From the entries that follow, copy every line with the word "motorový".

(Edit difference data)
☆ ☆ ☆

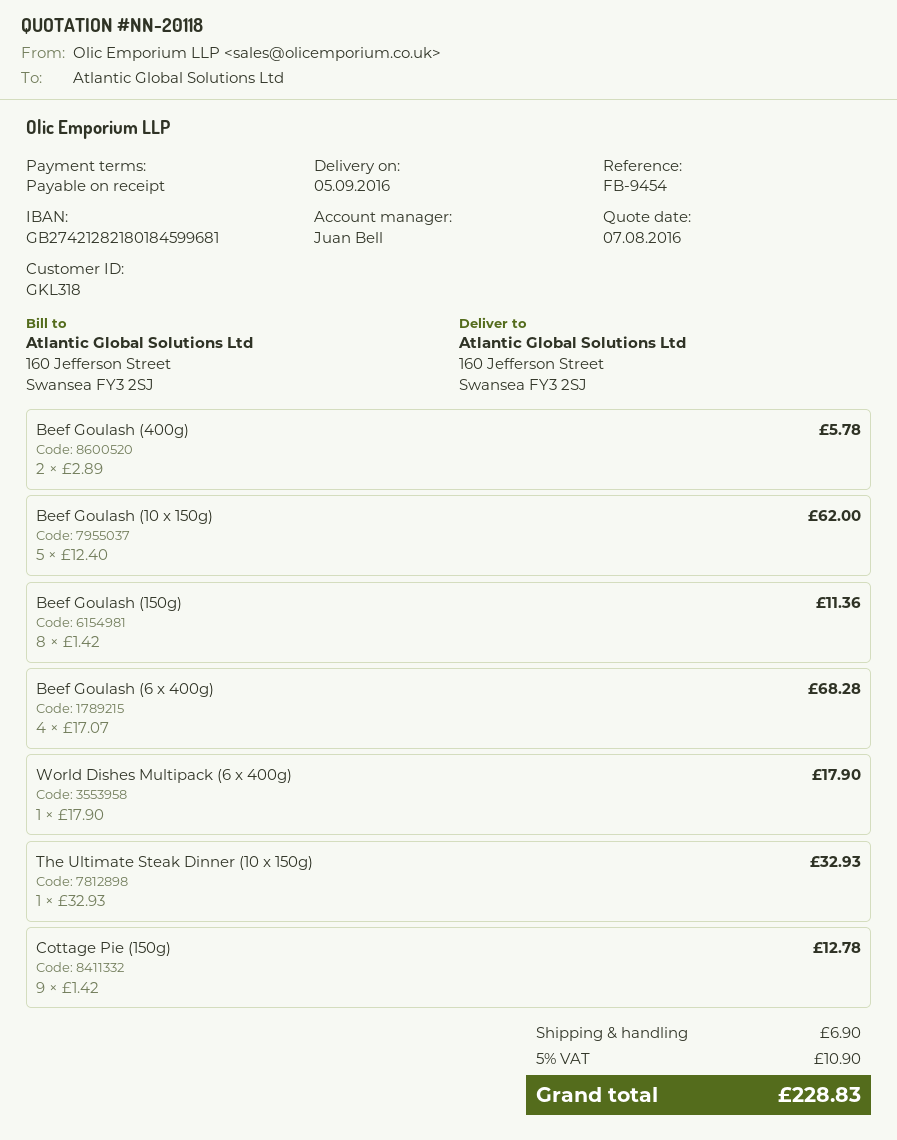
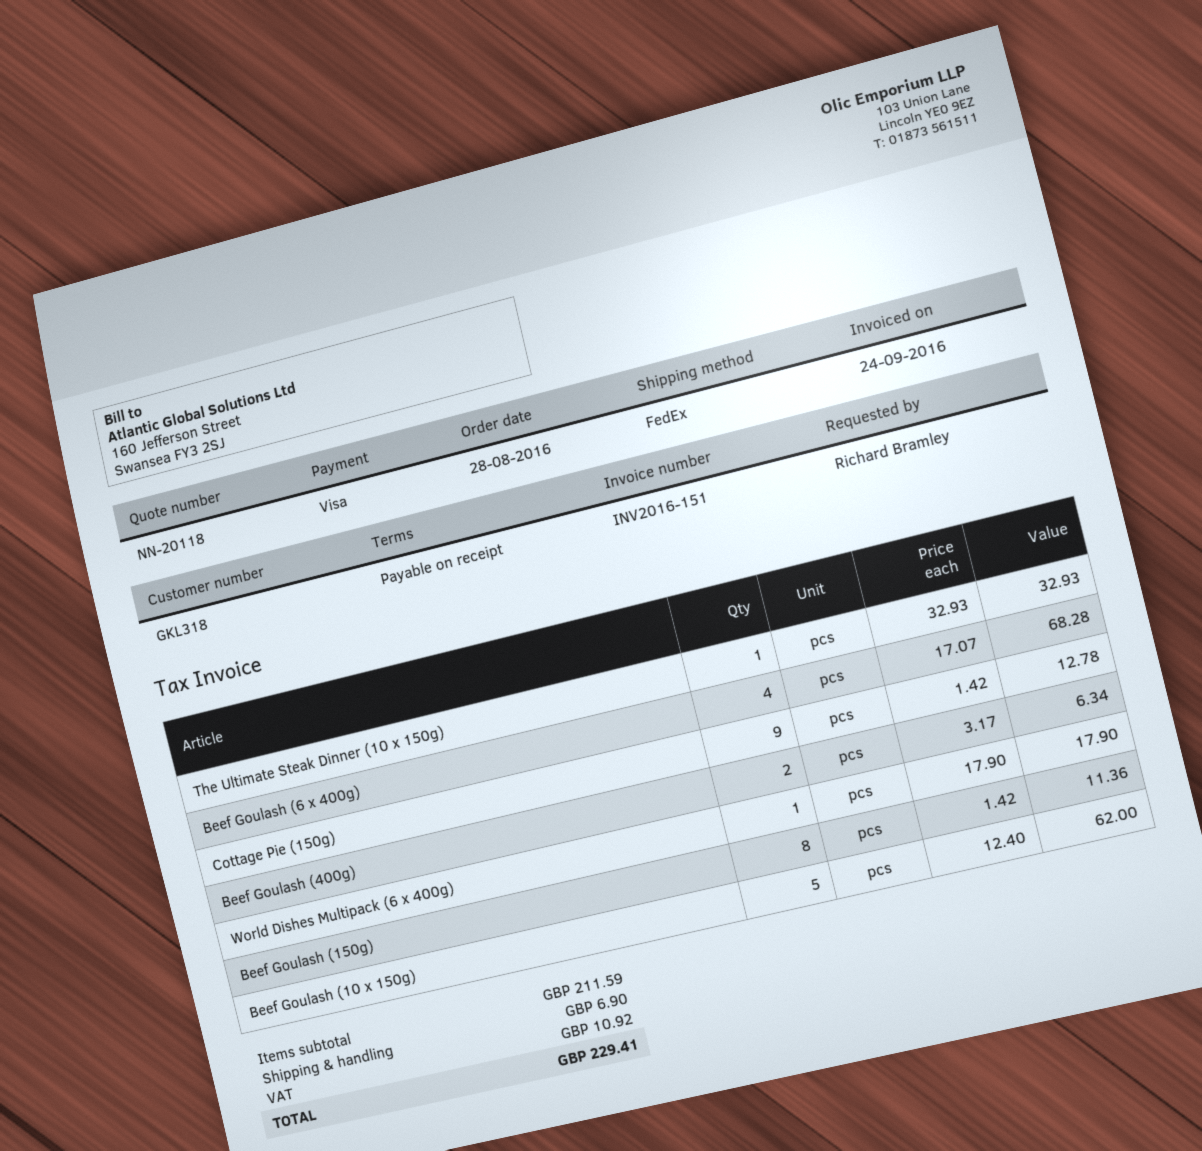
Beef Goulash (400g): 2 x 2.89 = 5.78 -> 2 x 3.17 = 6.34
tax: 10.90 -> 10.92
total: 228.83 -> 229.41

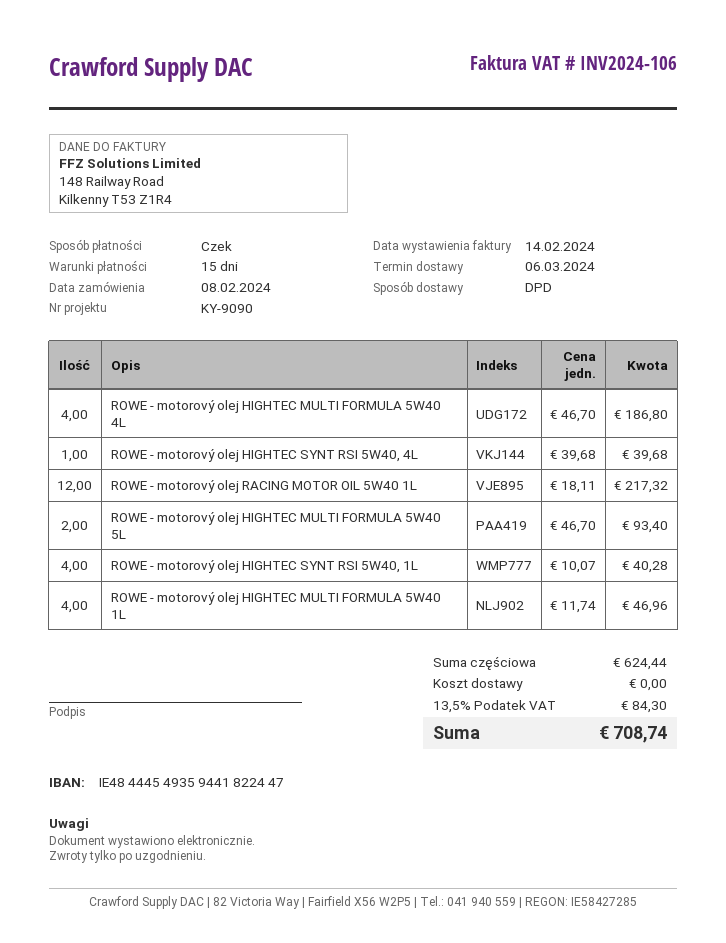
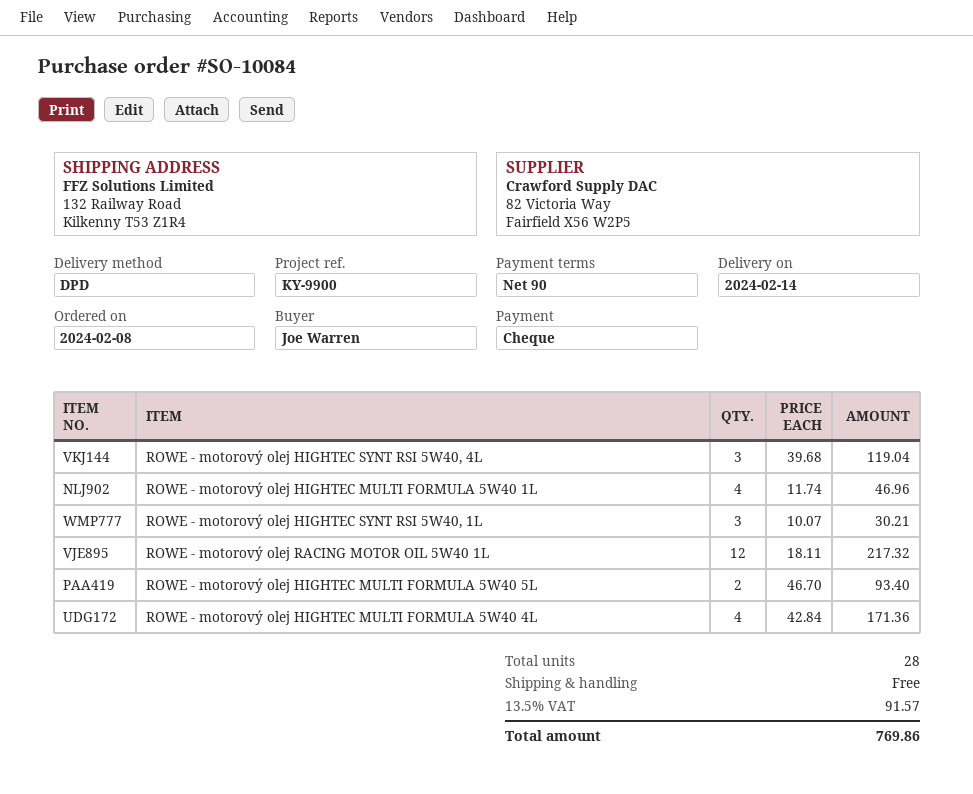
delivery date: 2024-03-06 -> 2024-02-14
payment terms: 15 days -> 90 days
reference: KY-9090 -> KY-9900
ROWE - motorový olej HIGHTEC MULTI FORMULA 5W40 4L: 4 x 46.70 = 186.80 -> 4 x 42.84 = 171.36
ROWE - motorový olej HIGHTEC SYNT RSI 5W40, 4L: 1 x 39.68 = 39.68 -> 3 x 39.68 = 119.04
ROWE - motorový olej HIGHTEC SYNT RSI 5W40, 1L: 4 x 10.07 = 40.28 -> 3 x 10.07 = 30.21
tax: 13.5% = 84.30 -> 13.5% = 91.57
total: 708.74 -> 769.86

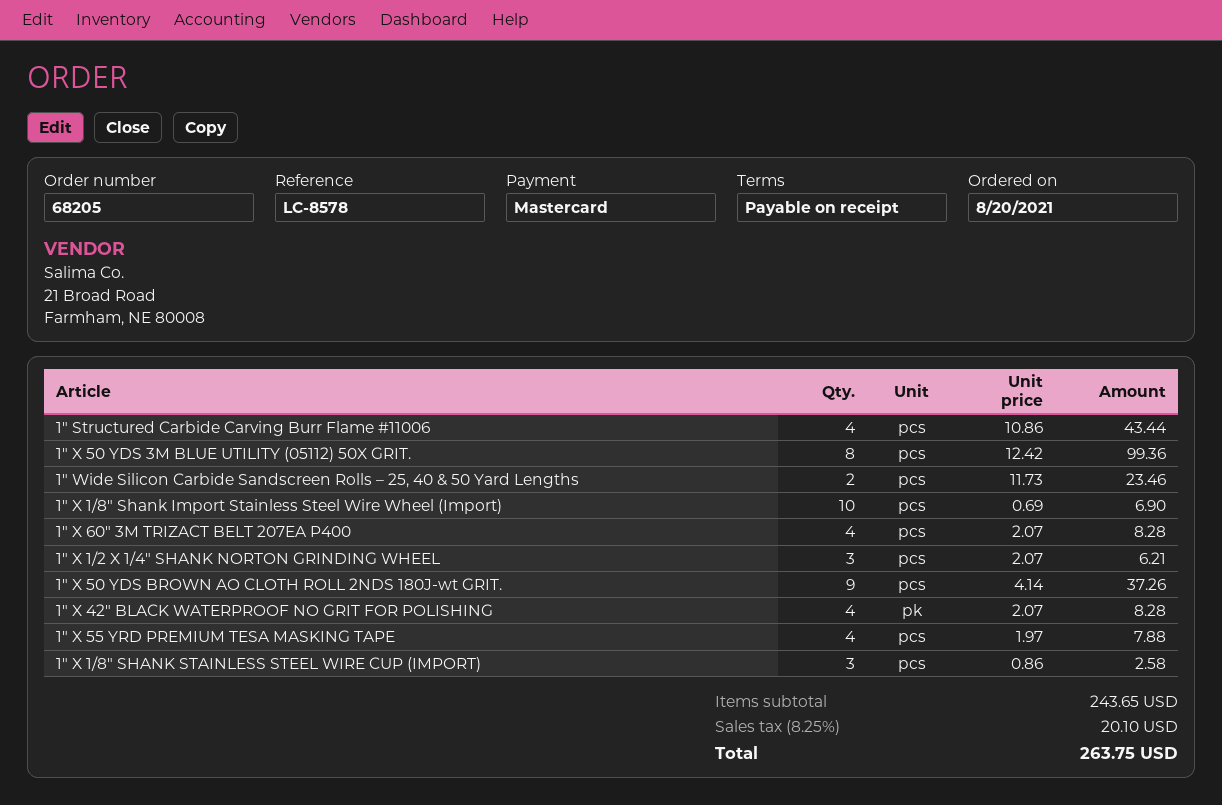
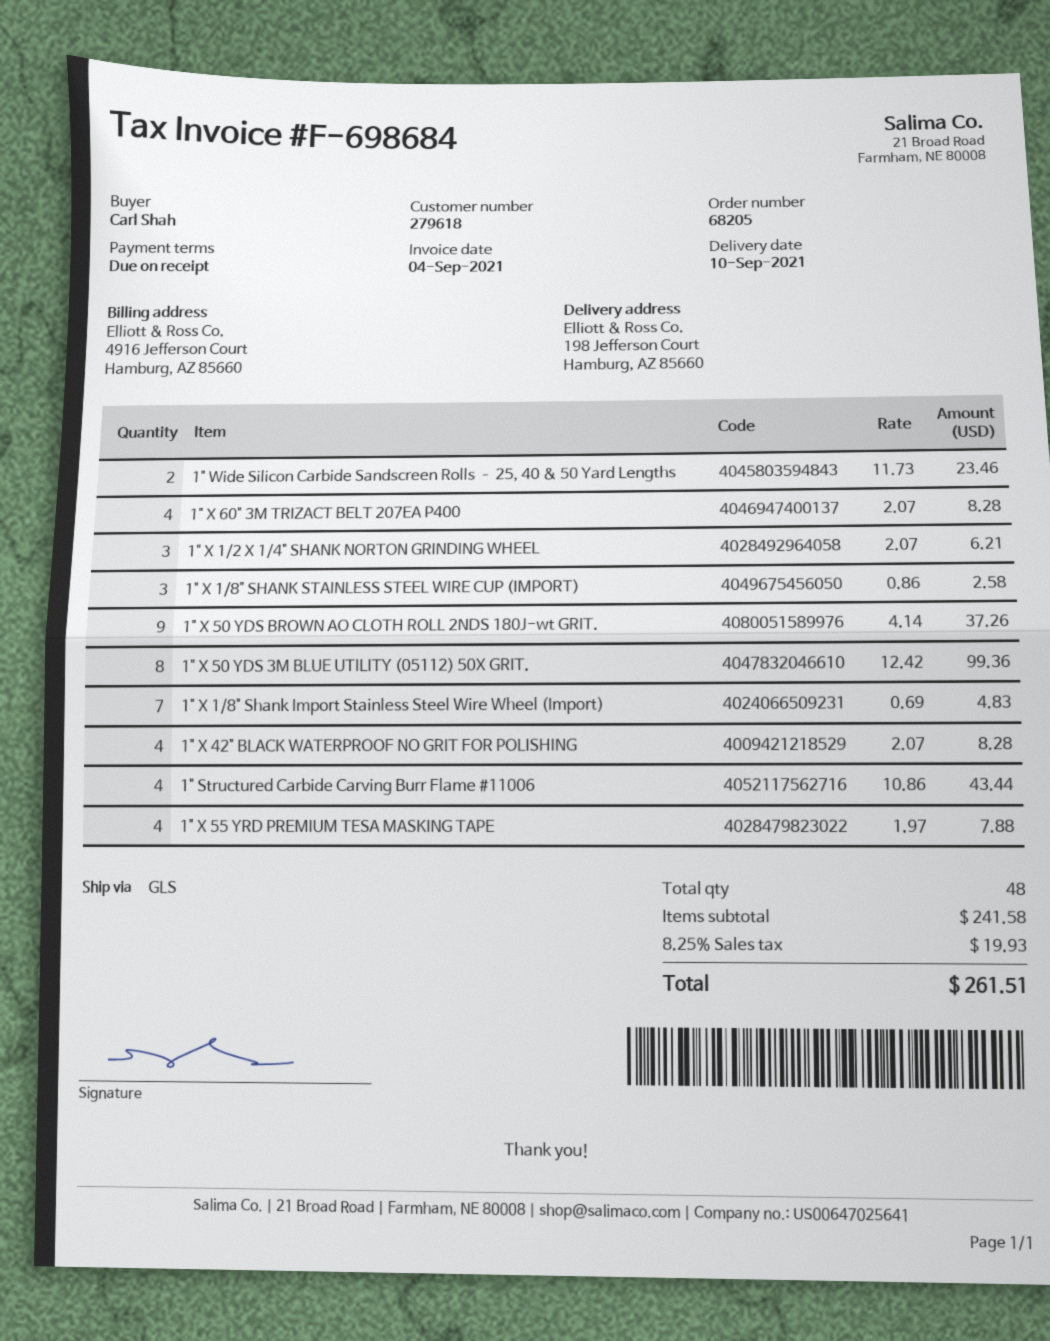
1" X 1/8" Shank Import Stainless Steel Wire Wheel (Import): 10 x 0.69 = 6.90 -> 7 x 0.69 = 4.83
subtotal: 243.65 -> 241.58
tax: 8.25% = 20.10 -> 8.25% = 19.93
total: 263.75 -> 261.51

☆ ☆ ☆

_Finished exercise_
ROWE - motorový olej HIGHTEC MULTI FORMULA 5W40 4L: 4 x 46.70 = 186.80 -> 4 x 42.84 = 171.36
ROWE - motorový olej HIGHTEC SYNT RSI 5W40, 4L: 1 x 39.68 = 39.68 -> 3 x 39.68 = 119.04
ROWE - motorový olej HIGHTEC SYNT RSI 5W40, 1L: 4 x 10.07 = 40.28 -> 3 x 10.07 = 30.21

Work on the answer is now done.